*** SUPPLIED DATA ***
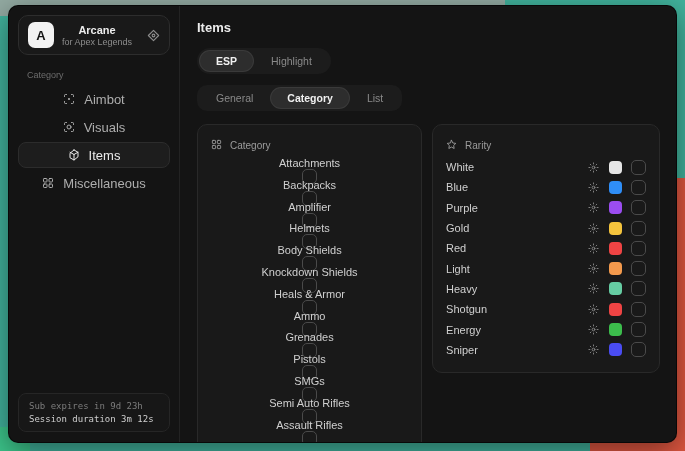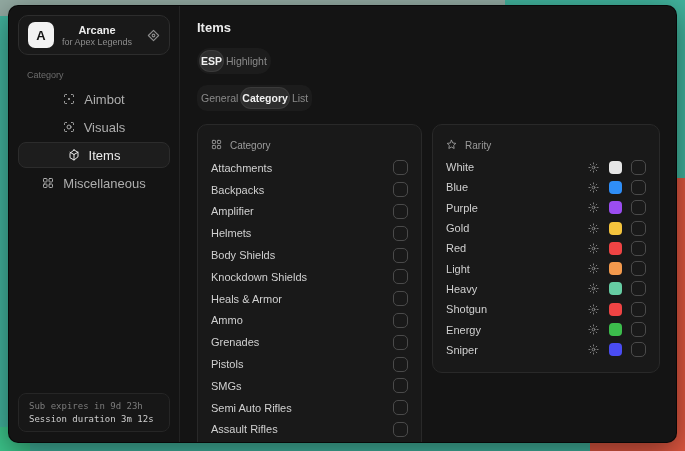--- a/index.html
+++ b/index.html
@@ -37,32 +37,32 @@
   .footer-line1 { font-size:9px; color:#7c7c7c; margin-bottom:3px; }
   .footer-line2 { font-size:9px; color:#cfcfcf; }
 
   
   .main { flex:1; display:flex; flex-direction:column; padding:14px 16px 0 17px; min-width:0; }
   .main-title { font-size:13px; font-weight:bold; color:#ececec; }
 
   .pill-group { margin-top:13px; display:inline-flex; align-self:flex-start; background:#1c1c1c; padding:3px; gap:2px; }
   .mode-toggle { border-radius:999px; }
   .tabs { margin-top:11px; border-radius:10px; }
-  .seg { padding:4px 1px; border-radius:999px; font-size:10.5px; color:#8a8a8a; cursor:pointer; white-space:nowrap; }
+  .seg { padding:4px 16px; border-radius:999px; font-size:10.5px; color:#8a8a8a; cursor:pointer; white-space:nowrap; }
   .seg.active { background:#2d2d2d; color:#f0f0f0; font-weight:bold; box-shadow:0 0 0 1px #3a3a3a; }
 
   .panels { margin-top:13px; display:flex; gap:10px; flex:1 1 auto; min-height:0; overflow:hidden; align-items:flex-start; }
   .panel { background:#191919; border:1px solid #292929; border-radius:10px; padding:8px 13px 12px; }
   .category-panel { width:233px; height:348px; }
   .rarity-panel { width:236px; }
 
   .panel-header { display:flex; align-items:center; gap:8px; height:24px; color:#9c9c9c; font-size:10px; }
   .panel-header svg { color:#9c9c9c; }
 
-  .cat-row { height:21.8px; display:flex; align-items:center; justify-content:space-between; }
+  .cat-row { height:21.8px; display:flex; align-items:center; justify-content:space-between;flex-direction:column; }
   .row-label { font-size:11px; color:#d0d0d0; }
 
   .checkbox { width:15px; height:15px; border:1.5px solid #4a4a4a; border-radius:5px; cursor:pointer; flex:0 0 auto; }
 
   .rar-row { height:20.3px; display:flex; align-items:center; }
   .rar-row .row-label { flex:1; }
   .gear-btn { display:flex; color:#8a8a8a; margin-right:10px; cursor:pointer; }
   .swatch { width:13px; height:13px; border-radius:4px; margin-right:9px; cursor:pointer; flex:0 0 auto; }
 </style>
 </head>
*** End of SUPPLIED DATA ***
- YOUR GOAL -
The answer must be an exact copy of the entries, with the pictures omitted.

- RESPONSE TO THIS EXERCISE -
--- a/index.html
+++ b/index.html
@@ -37,32 +37,32 @@
   .footer-line1 { font-size:9px; color:#7c7c7c; margin-bottom:3px; }
   .footer-line2 { font-size:9px; color:#cfcfcf; }
 
   
   .main { flex:1; display:flex; flex-direction:column; padding:14px 16px 0 17px; min-width:0; }
   .main-title { font-size:13px; font-weight:bold; color:#ececec; }
 
   .pill-group { margin-top:13px; display:inline-flex; align-self:flex-start; background:#1c1c1c; padding:3px; gap:2px; }
   .mode-toggle { border-radius:999px; }
   .tabs { margin-top:11px; border-radius:10px; }
-  .seg { padding:4px 1px; border-radius:999px; font-size:10.5px; color:#8a8a8a; cursor:pointer; white-space:nowrap; }
+  .seg { padding:4px 16px; border-radius:999px; font-size:10.5px; color:#8a8a8a; cursor:pointer; white-space:nowrap; }
   .seg.active { background:#2d2d2d; color:#f0f0f0; font-weight:bold; box-shadow:0 0 0 1px #3a3a3a; }
 
   .panels { margin-top:13px; display:flex; gap:10px; flex:1 1 auto; min-height:0; overflow:hidden; align-items:flex-start; }
   .panel { background:#191919; border:1px solid #292929; border-radius:10px; padding:8px 13px 12px; }
   .category-panel { width:233px; height:348px; }
   .rarity-panel { width:236px; }
 
   .panel-header { display:flex; align-items:center; gap:8px; height:24px; color:#9c9c9c; font-size:10px; }
   .panel-header svg { color:#9c9c9c; }
 
-  .cat-row { height:21.8px; display:flex; align-items:center; justify-content:space-between; }
+  .cat-row { height:21.8px; display:flex; align-items:center; justify-content:space-between;flex-direction:column; }
   .row-label { font-size:11px; color:#d0d0d0; }
 
   .checkbox { width:15px; height:15px; border:1.5px solid #4a4a4a; border-radius:5px; cursor:pointer; flex:0 0 auto; }
 
   .rar-row { height:20.3px; display:flex; align-items:center; }
   .rar-row .row-label { flex:1; }
   .gear-btn { display:flex; color:#8a8a8a; margin-right:10px; cursor:pointer; }
   .swatch { width:13px; height:13px; border-radius:4px; margin-right:9px; cursor:pointer; flex:0 0 auto; }
 </style>
 </head>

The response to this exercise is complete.